Drugs do not affect vampires in that way.

“Dang it. Don’t do drugs, they said. They’ll ruin you, they said. Well, now look.” The dock lurked across from me, taunting me. Ready to move around like a ghost when I wasn’t looking.

Rage sparked again, and this time I let it fill me. Fanned it higher. I didn’t like being punked. If this place wanted to mess with me, I’d mess with it right back.

“Let me know if anything happens on your side.” I set fire to crawl along the dock, feeling things out. Magic radiated from that direction, complex and comforting. It was equal parts fire and ice, blended in a breathtaking way. This magic couldn’t be unraveled by a mere touch. In fact, it needed counter magic—I would have to work in opposition with its structure to tear it apart.

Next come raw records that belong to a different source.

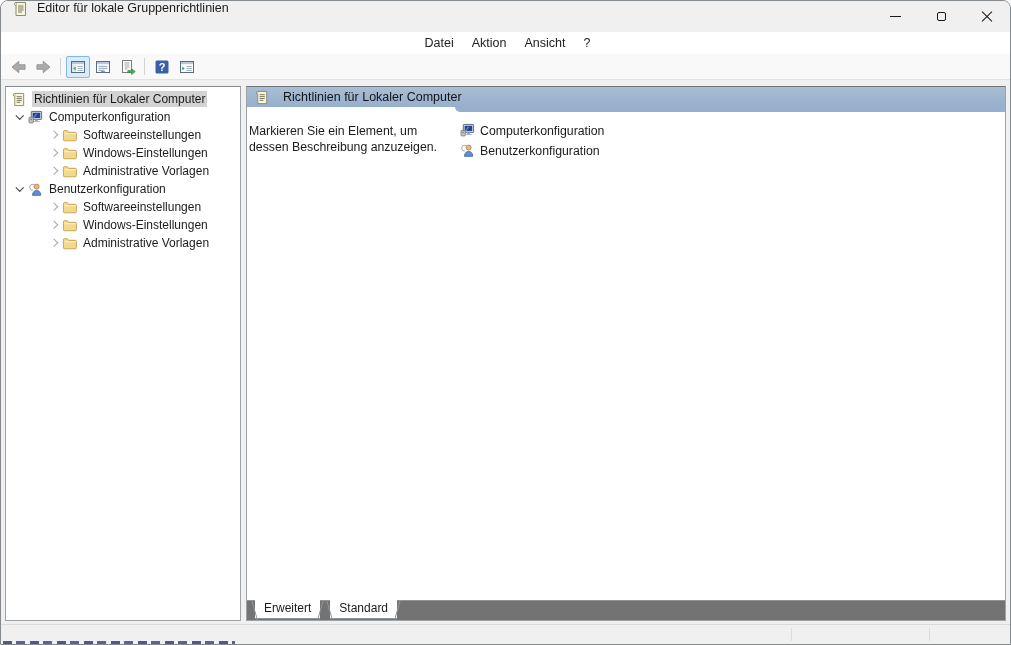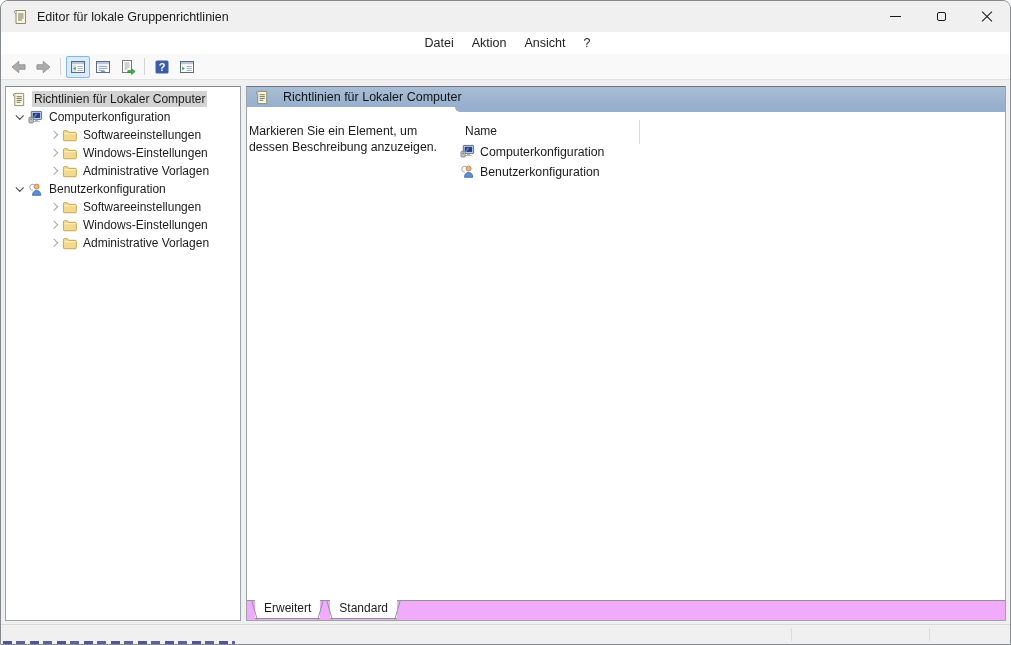--- a/index.html
+++ b/index.html
@@ -9,7 +9,7 @@
   .window { position: absolute; inset: 0; background: #f0f0f0; border: 1px solid #858a8f; border-radius: 8px 8px 0 0; overflow: hidden; display: flex; flex-direction: column; }
 
   
-  .titlebar { height: 31px; display: flex; align-items: center; padding-left: 11px; background: #f0f0f0; flex: 0 0 auto; }
+  .titlebar { height: 31px; display: flex; align-items: flex-start; padding-left: 11px; background: #f0f0f0; flex: 0 0 auto; }
   .titlebar .app-icon { width: 16px; height: 16px; margin-right: 9px; flex: 0 0 auto; }
   .titlebar .title-text { font-size: 12.5px; color: #1a1a1a; }
   .titlebar .controls { margin-left: auto; display: flex; height: 100%; }

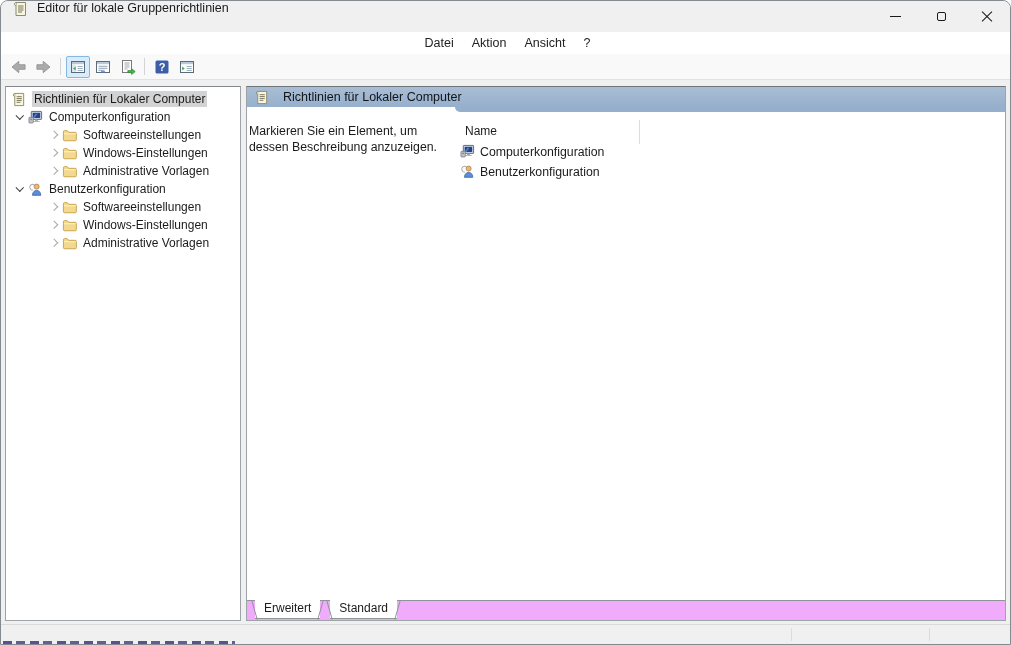--- a/index.html
+++ b/index.html
@@ -319,10 +319,6 @@
       <div class="rp-body">
         <div class="rp-desc">Markieren Sie ein Element, um dessen Beschreibung anzuzeigen.</div>
         <div class="rp-list">
-          <div class="col-header-row">
-            <span class="col-header">Name</span>
-            <span class="col-divider"></span>
-          </div>
           <div class="list-item">
             <svg class="licon">
                 <use href="#sym-computer"></use>

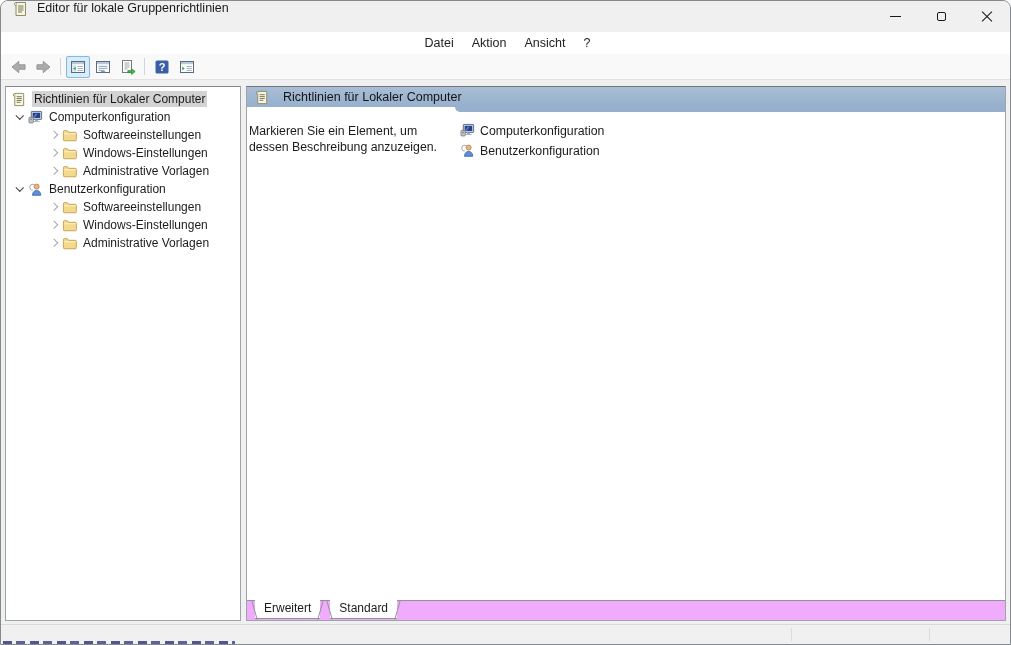--- a/index.html
+++ b/index.html
@@ -69,7 +69,7 @@
   .list-item .llabel { font-size: 12.3px; }
 
   
-  .tabstrip { height: 20px; flex: 0 0 auto; position: relative; background: #f0abfc; }
+  .tabstrip { height: 20px; flex: 0 0 auto; position: relative; background: #737373; }
   .tabstrip-line { position: absolute; top: 0; left: 0; right: 0; height: 1px; background: #8f9499; }
   .tabs { position: relative; display: flex; padding-left: 8px; }
   .tab { position: relative; height: 19px; line-height: 17px; padding: 0 9px; background: #fff; margin-right: 10px; font-size: 12px; color: #1b1b1b; border-bottom: 1px solid #8f9499; z-index: 2; text-align: center; }

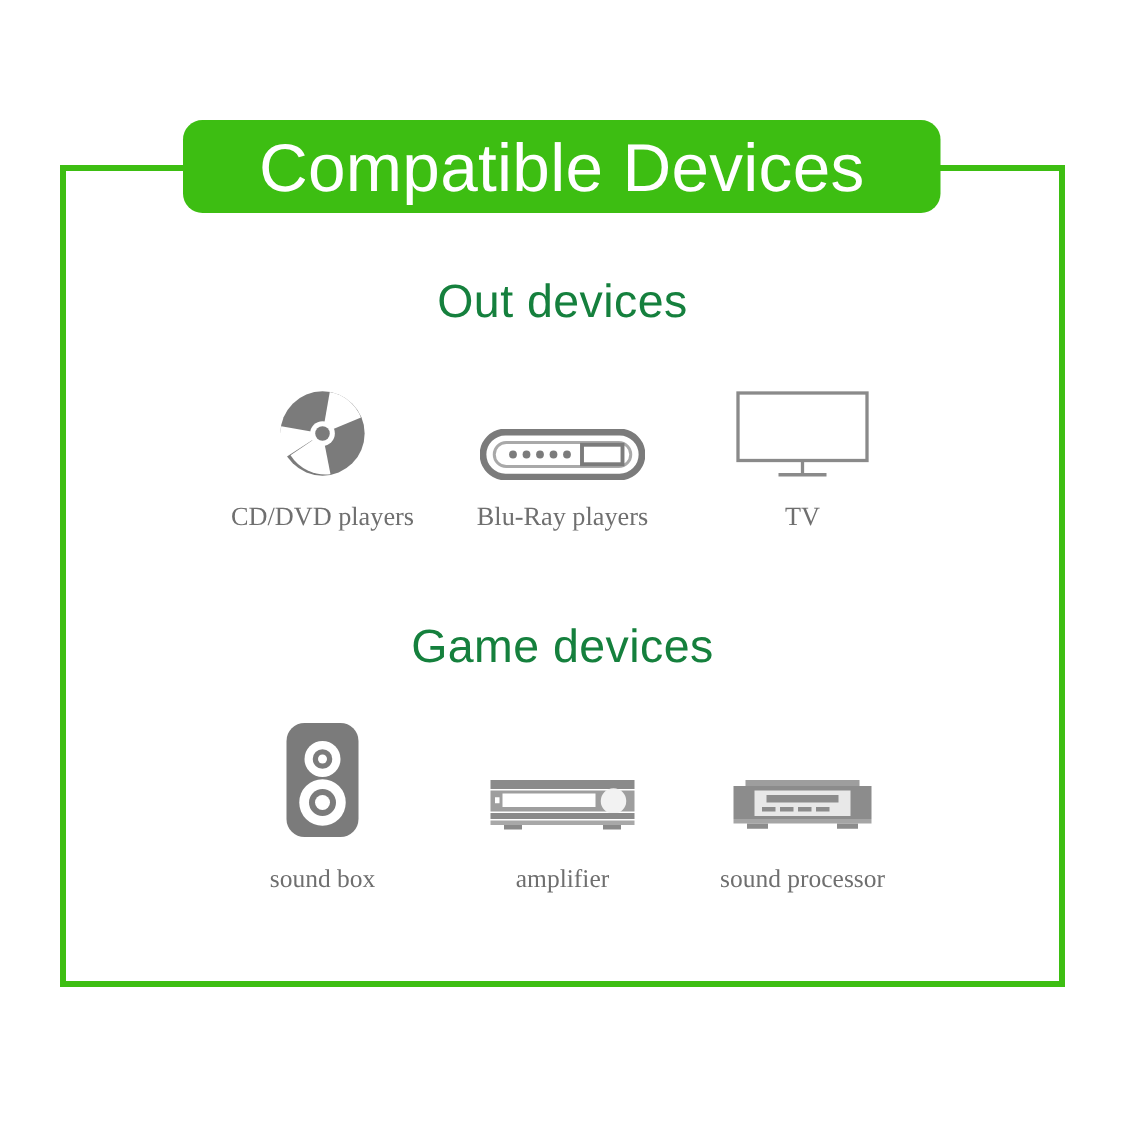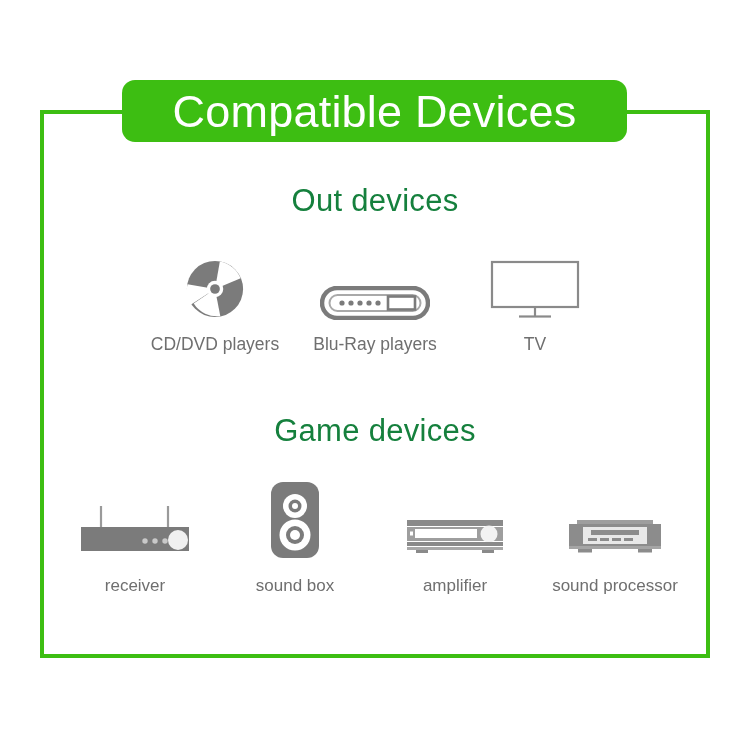--- a/index.html
+++ b/index.html
@@ -85,6 +85,7 @@
     flex-direction: column;
     align-items: center;
     justify-content: flex-end;
+    font-family: Liberation Serif, serif;
   }
   #row-out .device   { width: 160px; }
   #row-input .device { width: 160px; }

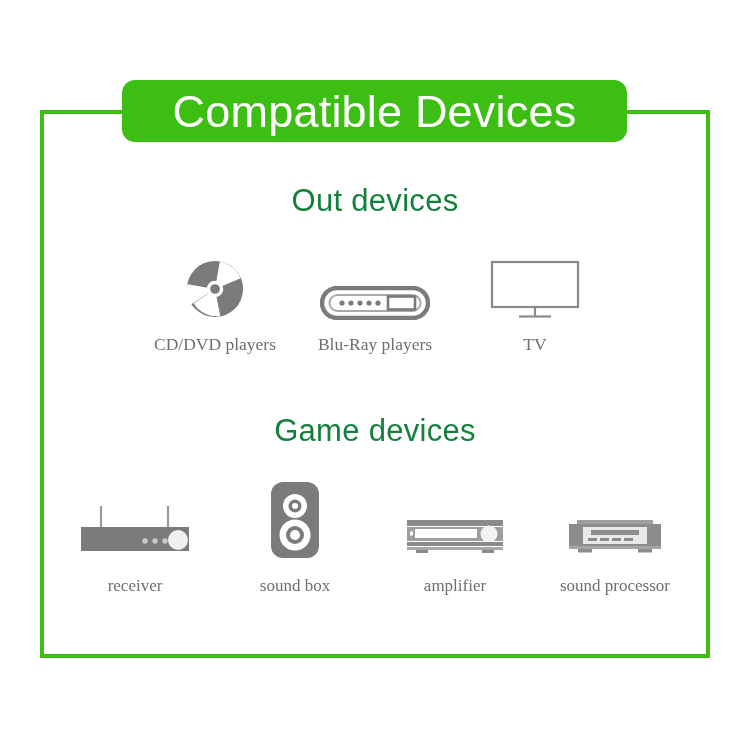--- a/index.html
+++ b/index.html
@@ -176,20 +176,6 @@
 
   <div class="device-row" id="row-input">
 
-    <div class="device">
-      <div class="device-icon">
-        <svg width="120" height="62" viewBox="0 0 120 62" aria-hidden="true">
-          <line x1="26" y1="8" x2="26" y2="30" stroke="#9a9a9a" stroke-width="2.2"></line>
-          <line x1="93" y1="8" x2="93" y2="30" stroke="#9a9a9a" stroke-width="2.2"></line>
-          <rect x="6" y="29" width="108" height="24" fill="#7b7b7b"></rect>
-          <circle cx="70" cy="43" r="2.7" fill="#c9c9c9"></circle>
-          <circle cx="80" cy="43" r="2.7" fill="#c9c9c9"></circle>
-          <circle cx="90" cy="43" r="2.7" fill="#c9c9c9"></circle>
-          <circle cx="103" cy="42" r="10" fill="#f0f0f0"></circle>
-        </svg>
-      </div>
-      <div class="device-label">receiver</div>
-    </div>
 
     <div class="device">
       <div class="device-icon">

I spent a few more minutes studying what I was feeling, trying to make sense of it. Identify it. Then I pushed my magic out all around me, mixing the two sides as best as I could despite the fact that they wouldn’t peacefully blend.

The world lit up around me. Fire and ice interlaced in the sparkling, complex fabric of this entire illusion.

“My father is an absolute master,” I said softly. I knew this was above me, and it would take too long to even attempt to carefully unweave it. I’d have to do what I did best. Try to blast through it. Which was good, because my appreciation didn’t stop the rage boiling within me. Something else, too. Confidence. The desire to command. To control everything around me, even though I clearly wasn’t doing great with controlling myself.